(Web page revision data)
● ● ● ● ● ● ●
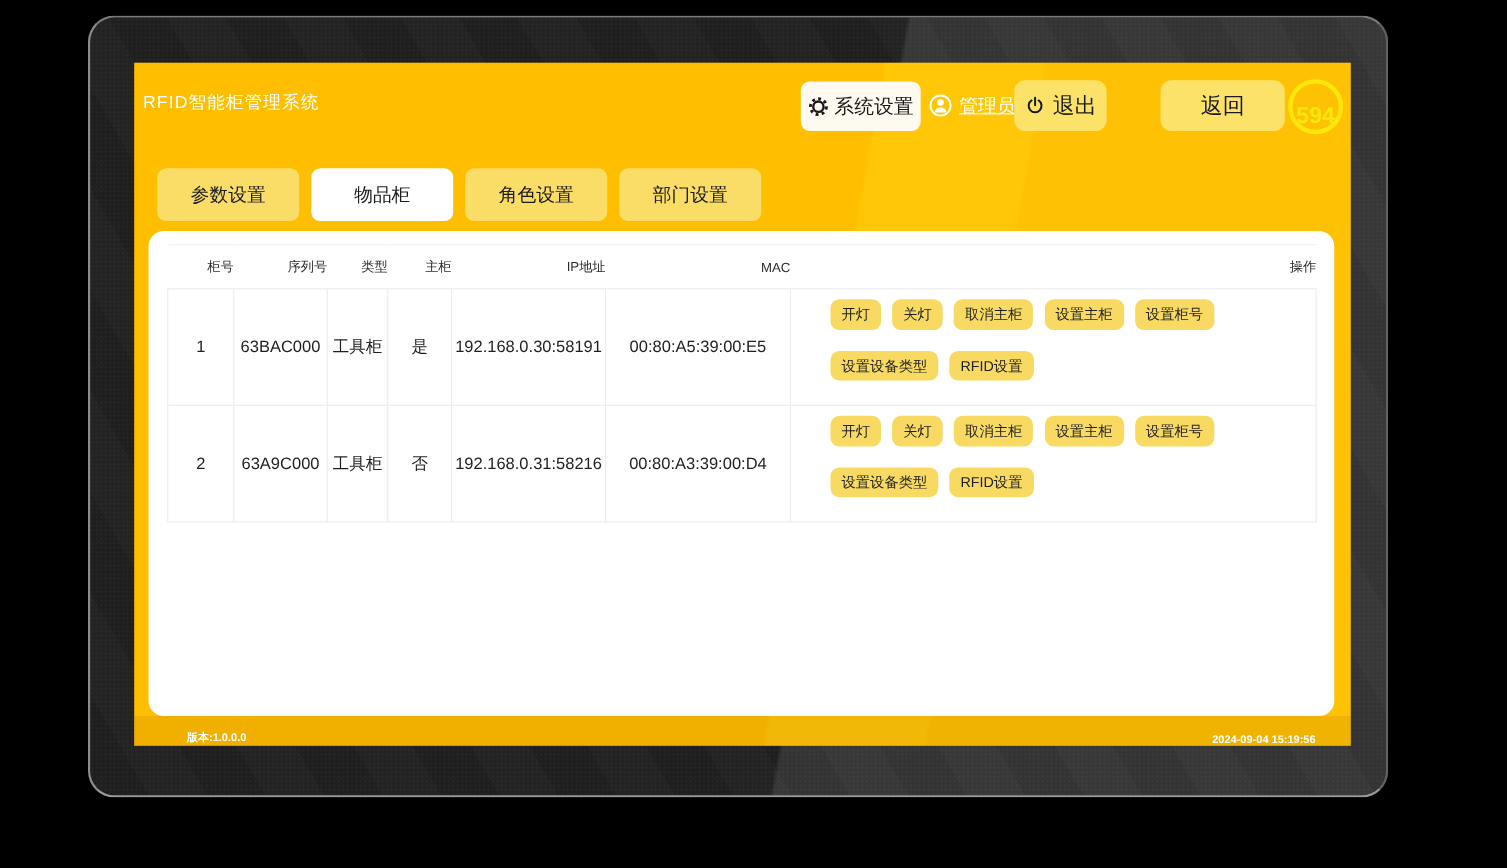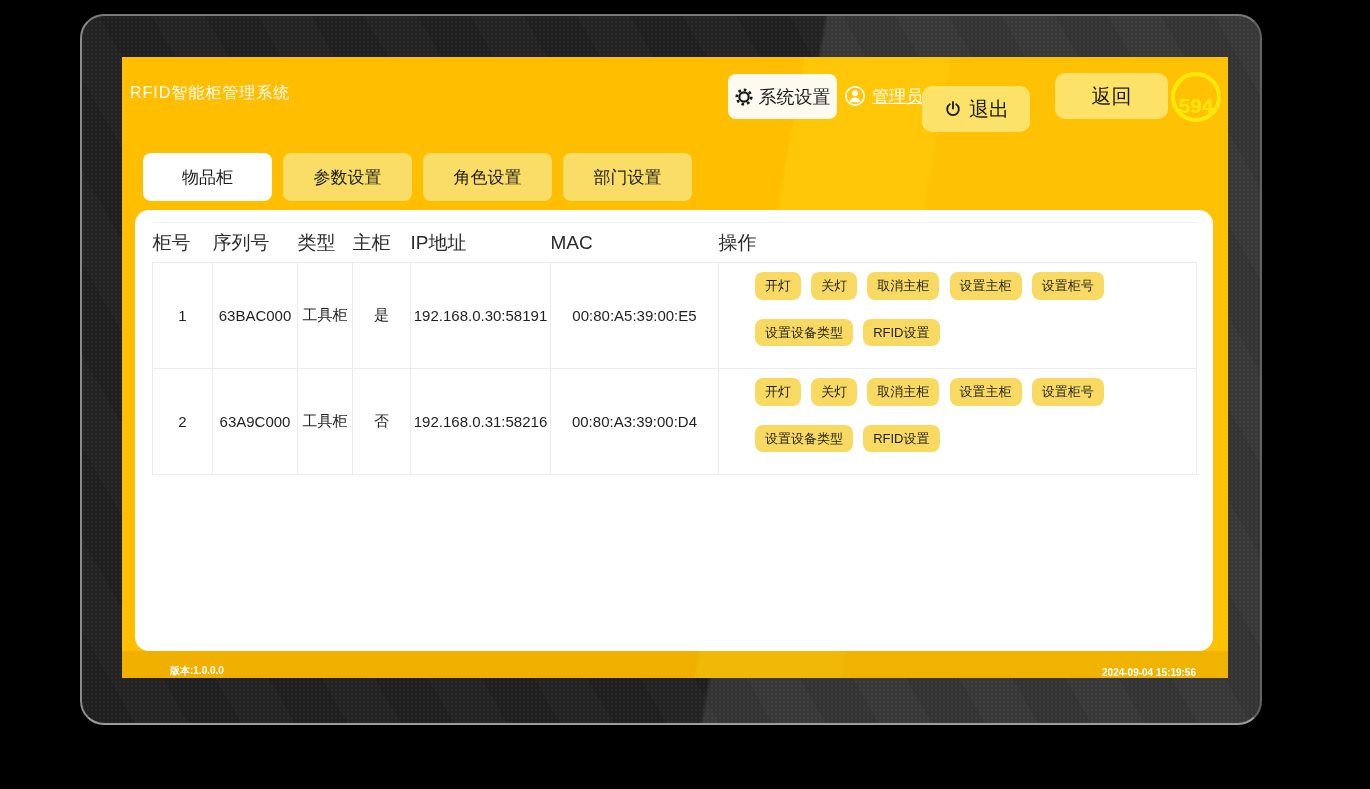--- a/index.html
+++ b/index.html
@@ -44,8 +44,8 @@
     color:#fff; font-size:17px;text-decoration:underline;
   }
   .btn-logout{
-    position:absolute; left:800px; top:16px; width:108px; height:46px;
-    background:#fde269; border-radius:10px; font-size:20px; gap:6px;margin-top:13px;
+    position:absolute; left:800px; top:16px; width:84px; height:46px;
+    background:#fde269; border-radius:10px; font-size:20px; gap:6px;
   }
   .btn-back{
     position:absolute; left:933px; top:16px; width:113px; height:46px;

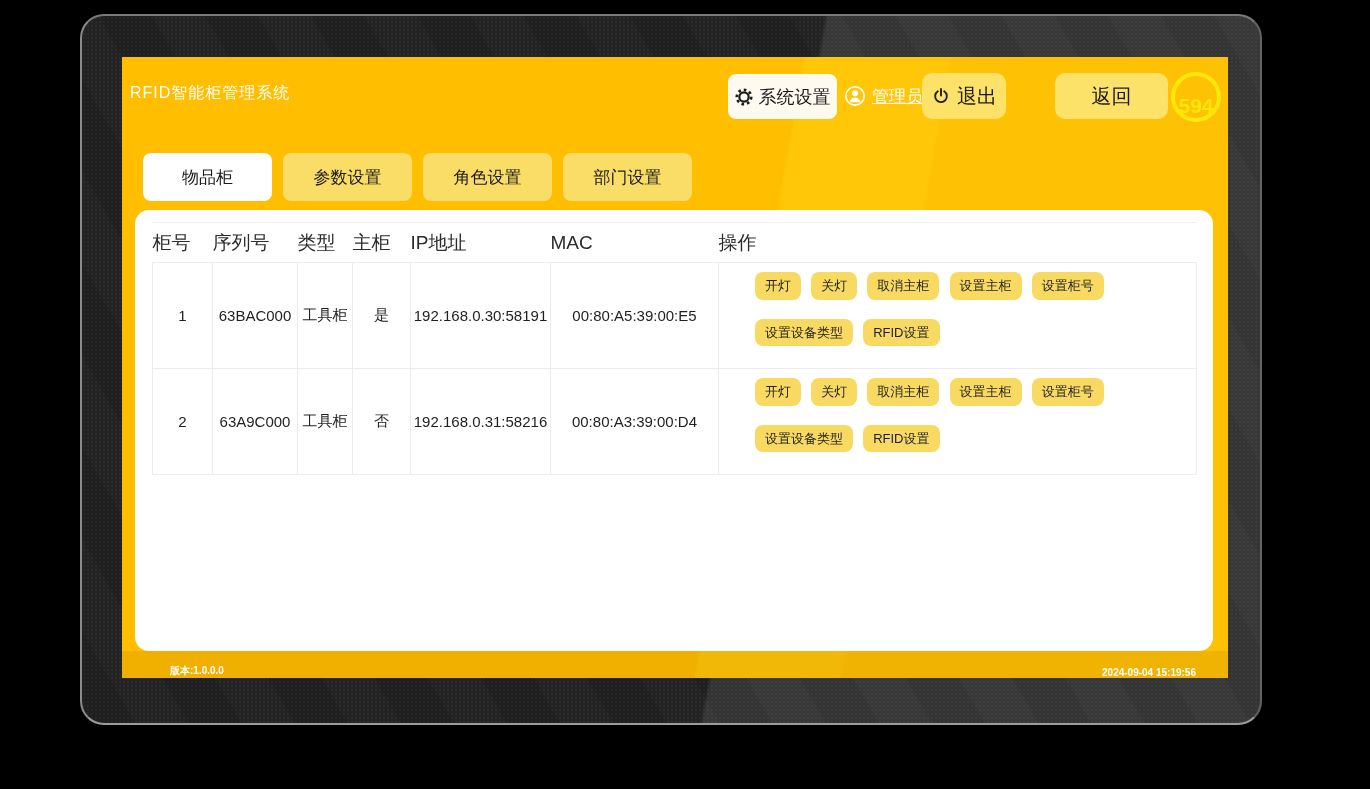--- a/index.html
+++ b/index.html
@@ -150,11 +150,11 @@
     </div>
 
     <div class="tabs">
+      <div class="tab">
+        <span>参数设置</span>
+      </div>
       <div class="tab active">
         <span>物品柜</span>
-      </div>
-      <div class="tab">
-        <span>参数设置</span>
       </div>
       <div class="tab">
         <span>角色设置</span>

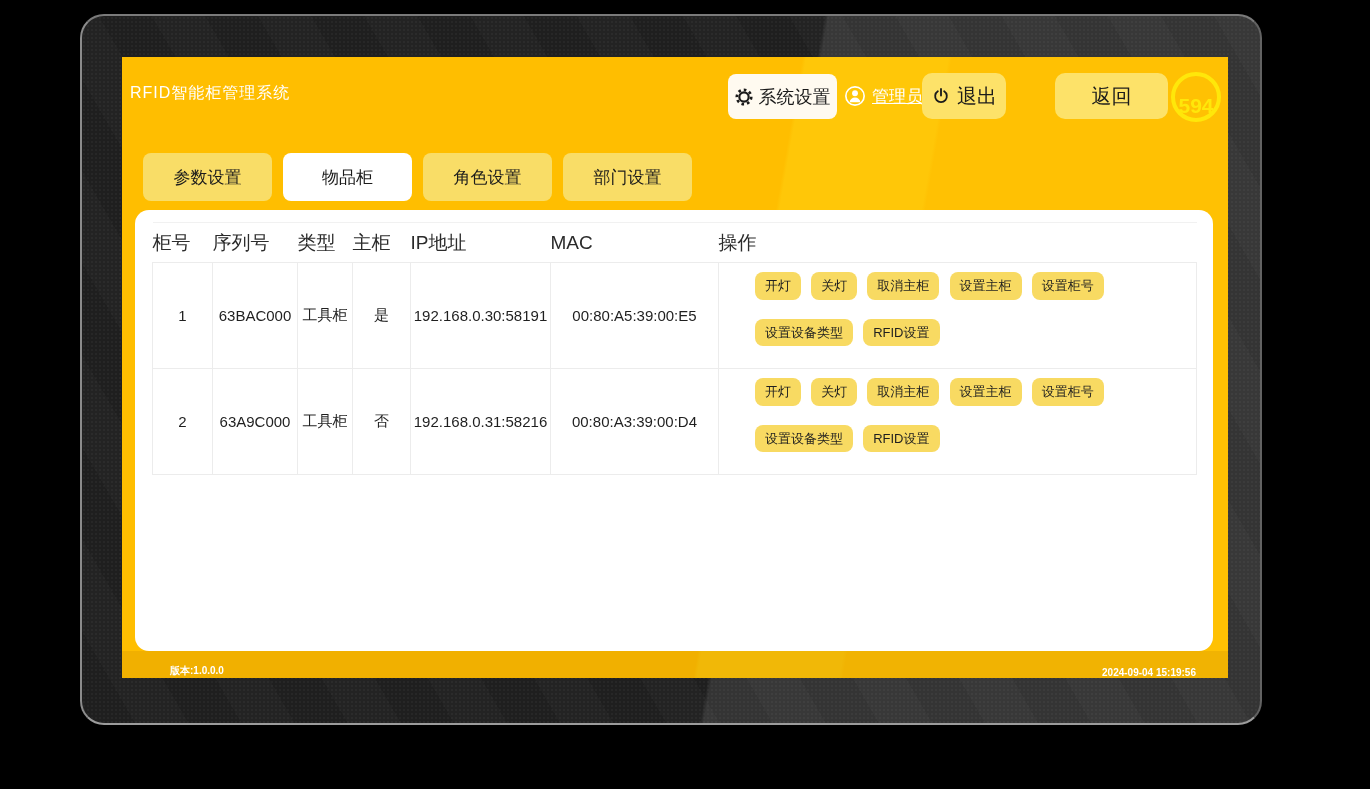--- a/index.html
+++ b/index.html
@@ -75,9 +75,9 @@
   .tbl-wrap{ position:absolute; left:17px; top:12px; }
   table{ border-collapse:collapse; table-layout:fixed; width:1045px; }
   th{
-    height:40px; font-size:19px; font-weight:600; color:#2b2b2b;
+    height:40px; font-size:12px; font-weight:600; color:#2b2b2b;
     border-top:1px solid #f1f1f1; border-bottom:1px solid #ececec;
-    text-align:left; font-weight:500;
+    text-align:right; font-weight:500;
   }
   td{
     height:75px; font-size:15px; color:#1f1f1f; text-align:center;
● ● ● ● ● ● ●
Activity — Leave out the pictures and retype every line above exactly.

Answer to the problem —
--- a/index.html
+++ b/index.html
@@ -44,8 +44,8 @@
     color:#fff; font-size:17px;text-decoration:underline;
   }
   .btn-logout{
-    position:absolute; left:800px; top:16px; width:108px; height:46px;
-    background:#fde269; border-radius:10px; font-size:20px; gap:6px;margin-top:13px;
+    position:absolute; left:800px; top:16px; width:84px; height:46px;
+    background:#fde269; border-radius:10px; font-size:20px; gap:6px;
   }
   .btn-back{
     position:absolute; left:933px; top:16px; width:113px; height:46px;

--- a/index.html
+++ b/index.html
@@ -150,11 +150,11 @@
     </div>
 
     <div class="tabs">
+      <div class="tab">
+        <span>参数设置</span>
+      </div>
       <div class="tab active">
         <span>物品柜</span>
-      </div>
-      <div class="tab">
-        <span>参数设置</span>
       </div>
       <div class="tab">
         <span>角色设置</span>

--- a/index.html
+++ b/index.html
@@ -75,9 +75,9 @@
   .tbl-wrap{ position:absolute; left:17px; top:12px; }
   table{ border-collapse:collapse; table-layout:fixed; width:1045px; }
   th{
-    height:40px; font-size:19px; font-weight:600; color:#2b2b2b;
+    height:40px; font-size:12px; font-weight:600; color:#2b2b2b;
     border-top:1px solid #f1f1f1; border-bottom:1px solid #ececec;
-    text-align:left; font-weight:500;
+    text-align:right; font-weight:500;
   }
   td{
     height:75px; font-size:15px; color:#1f1f1f; text-align:center;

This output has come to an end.